Out of all 21 privately-run probation services in the UK - BeNCH was found to have the highest proportional rise in such deaths. BeNch works with some 3,000 convicted criminals in Northamptonshire with the aim of turning their lives away from crime.
It comes as the partial privatisation of probation has been beset with criticism in recent months. In March, the National Audit Office said the number of people returning to prison for breaching their licence conditions had "skyrocketed".
And the chief inspector of probation, Dame Glenys Stacey, said later in the same month the system was "irredeemably flawed".
Chief executive of the Howard League for Penal Reform, Frances Cook, said the rise in deaths highlighted "the continued failure of private probation companies to keep people safe".
She said: "Whereas before we had a successful publicly-run probation service with qualified and trained staff who saw their mission as befriending and turning lives around, we now have a fragmented service with a tick-box culture where some people have not even met face-to-face.”
The arrangements for managing offenders in the UK were overhauled in 2014, when the probation service was split in two.
A new state body, the National Probation Service (NPS), which has eight divisions, was set up to supervise high-risk offenders, with 21 privately run Community Rehabilitation Companies (CRCs) supervising low and medium-risk offenders.
Among those to be set up was BeNCH, which is run by the private firm Sodexo.
Though the Ministry of Justice (MoJ) has warned that firm conclusions cannot be drawn from the rise in deaths, BeNCH has come under criticism since being established.
In 2017, the probation watchdog found that the work of the CRC in Northamptonshire alone 'was not good enough'.
"The CRC was not sufficiently focused on public protection," the report said. "Too many cases were assigned to staff without the skills and support."
The figures obtained by the BBC show 12 people under the supervision of BeNCH took their own life in 2017/18 compared to just five in 2015/16.
Tania Bassett, press officer at Napo trade union for the probation staff and probation officers said she was not 'overly surprised' to see such an increase in deaths.
“CRCs are routinely slammed by inspection reports," she said. "Safeguarding is one of the big issues and we’re also seeing a 28 per cent increase in recalls to prison since 2014, including those serving short-term sentences, which indicates something is not working as it should do.
“The probation service is also significantly short-staffed and being part of the civil service means it’s paralysed with bureaucracy and there’s a lack of flexibility in service delivery to meet local needs."
But Emma Osborne, the regional chief executive for the south CRCs at Sodexo, claimed the rise in deaths could be partly explained by the improved capturing of data.
she said: “We work with about 3,000 people in Northamptonshire every year to ensure they follow the sentence they receive in court, help them to turn away from crime and protect the public.
“Many of those we work with lead complex and chaotic lives and probation services cannot solve these problems alone.

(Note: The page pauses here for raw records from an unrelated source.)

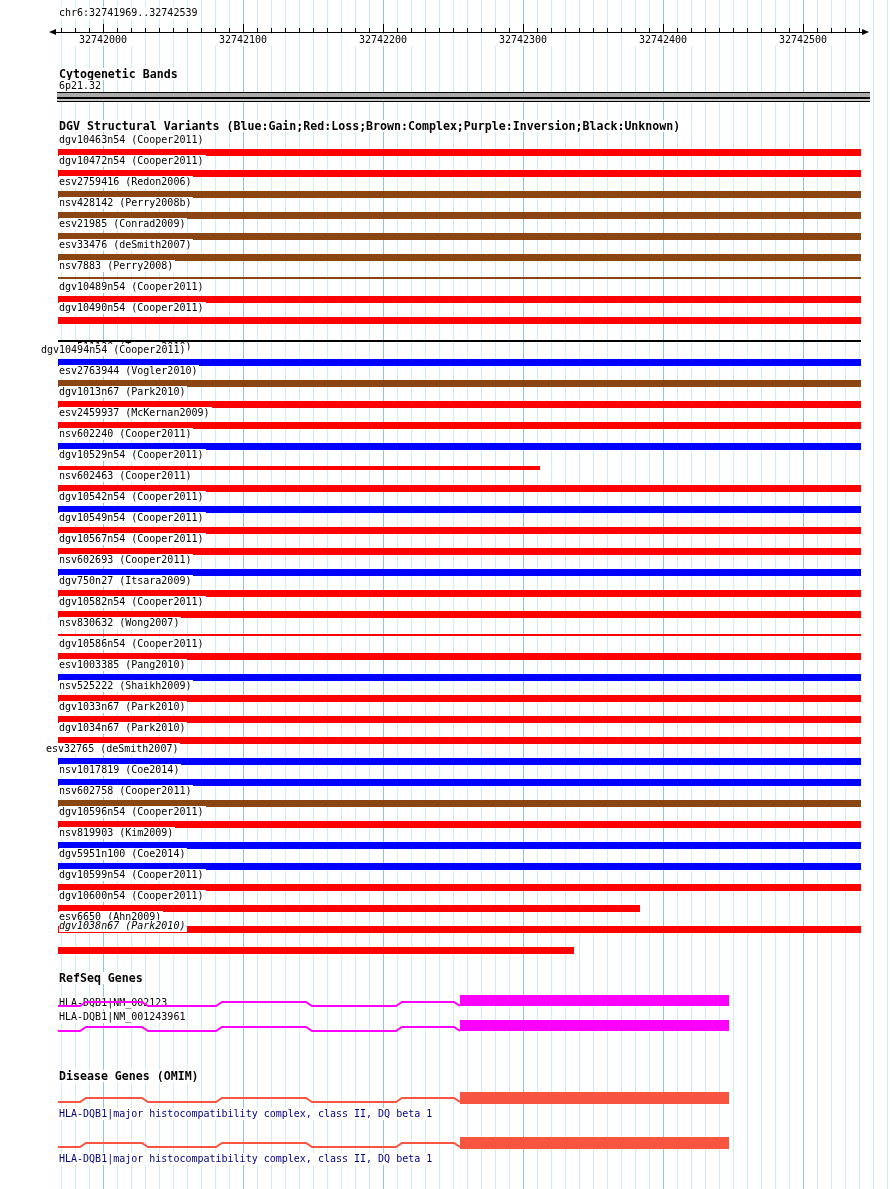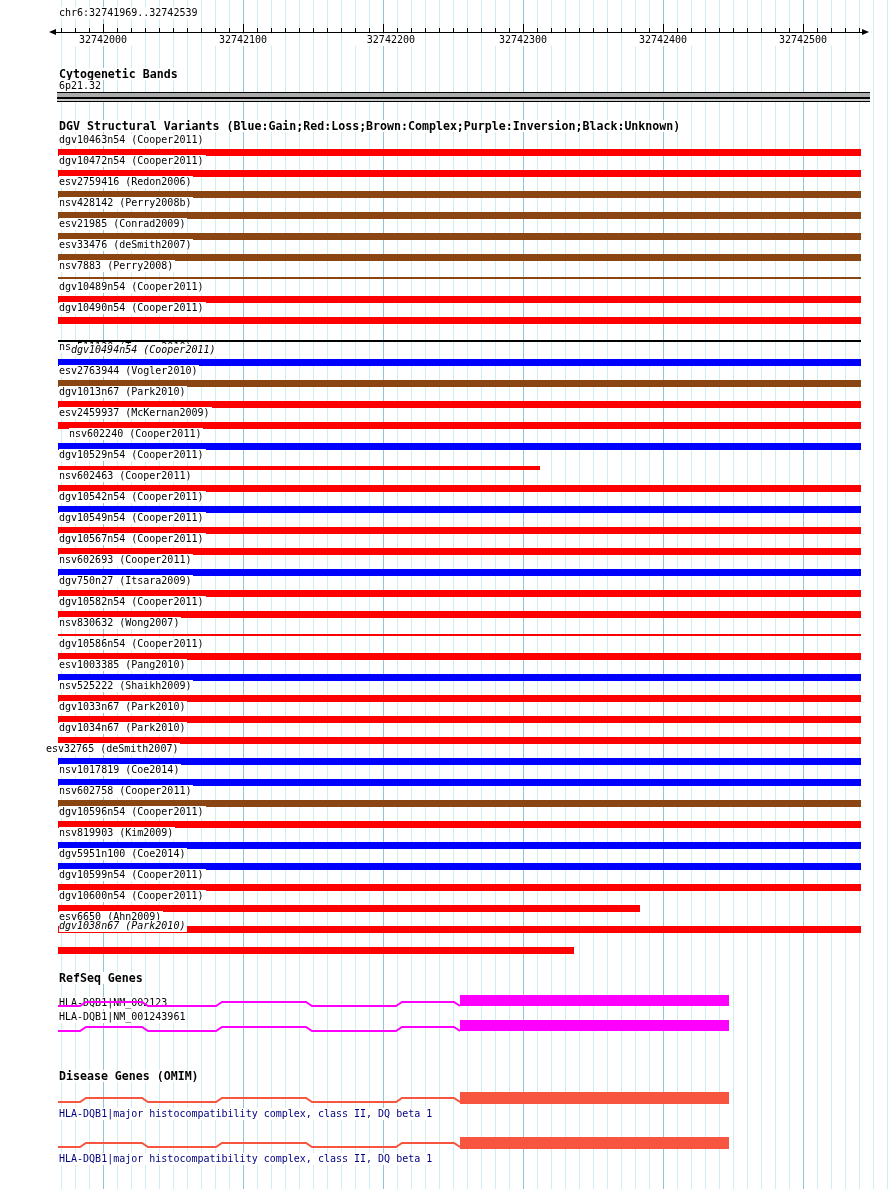"32742200" div.ticklabel { text-align: right -> none }
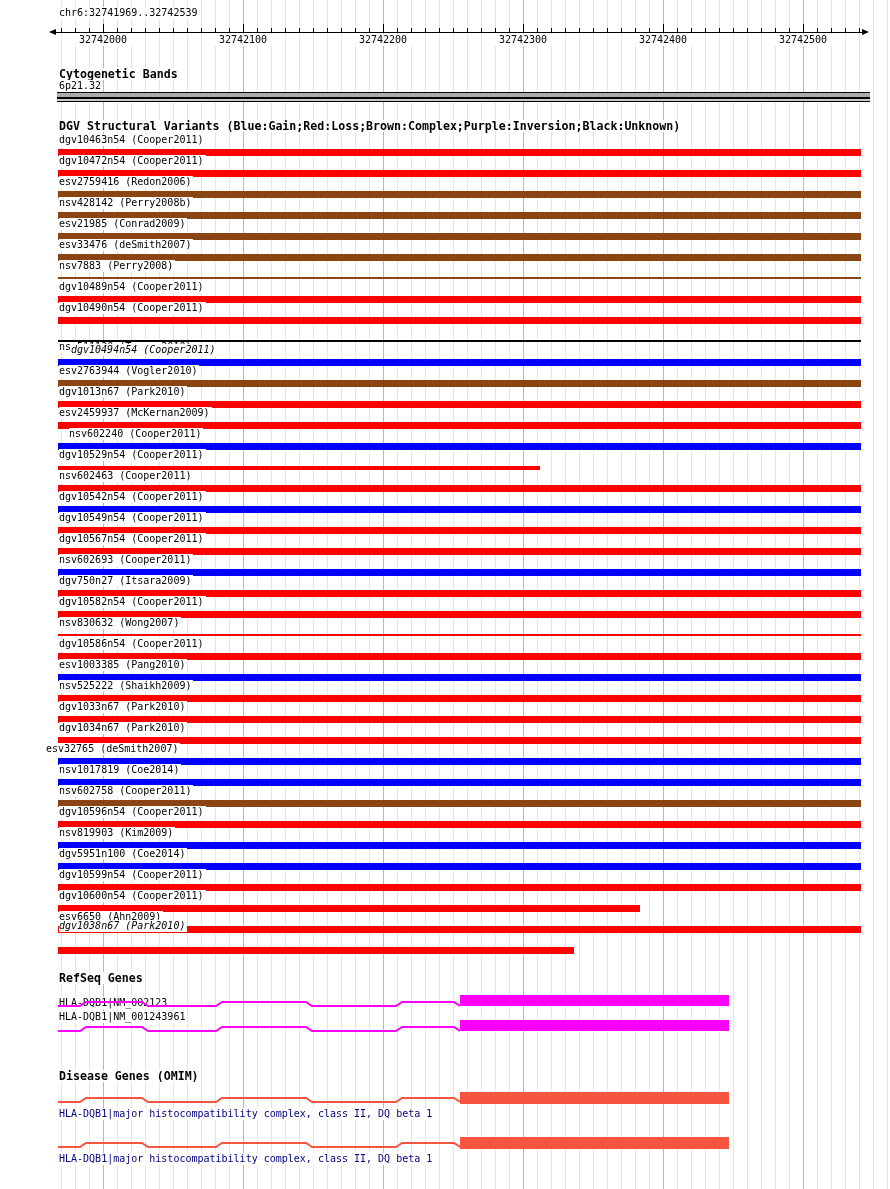"dgv10494n54 (Cooper2011)" div.txt { font-style: italic -> none; left: 71px -> 41px }
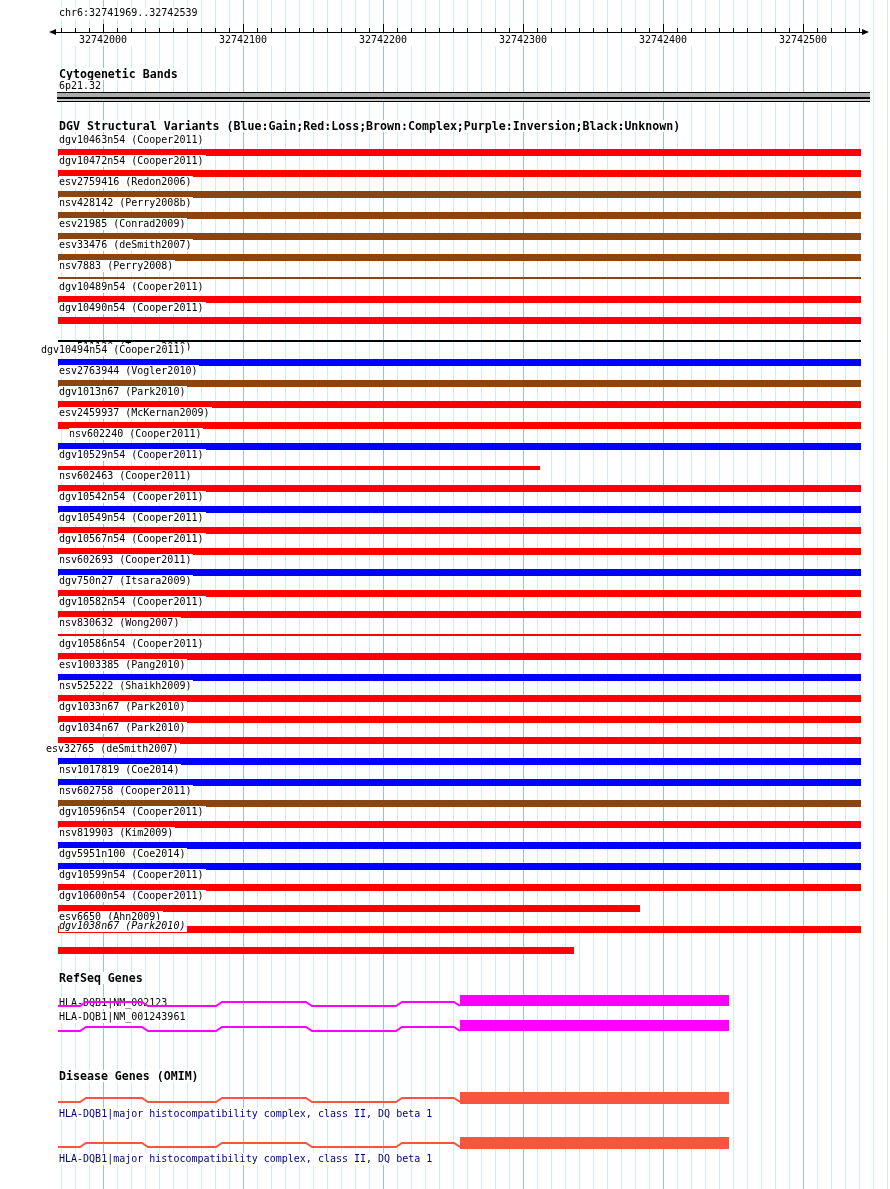"nsv602240 (Cooper2011)" div.txt { left: 69px -> 59px }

Our teams work closely with other statutory agencies to secure specialist support and services to help tackle housing, health or substance misuse needs. In many cases our collective efforts are successful.
“The collection of data now is much more accurate than it was historically and agencies including community rehabilitation companies have become much better at capturing data and tracking people through public services, which helps to explain the increase in these figures.
“We will continue to improve our understanding of what lies behind these statistics so we can help those we work with to overcome their individual challenges and turn their lives around.”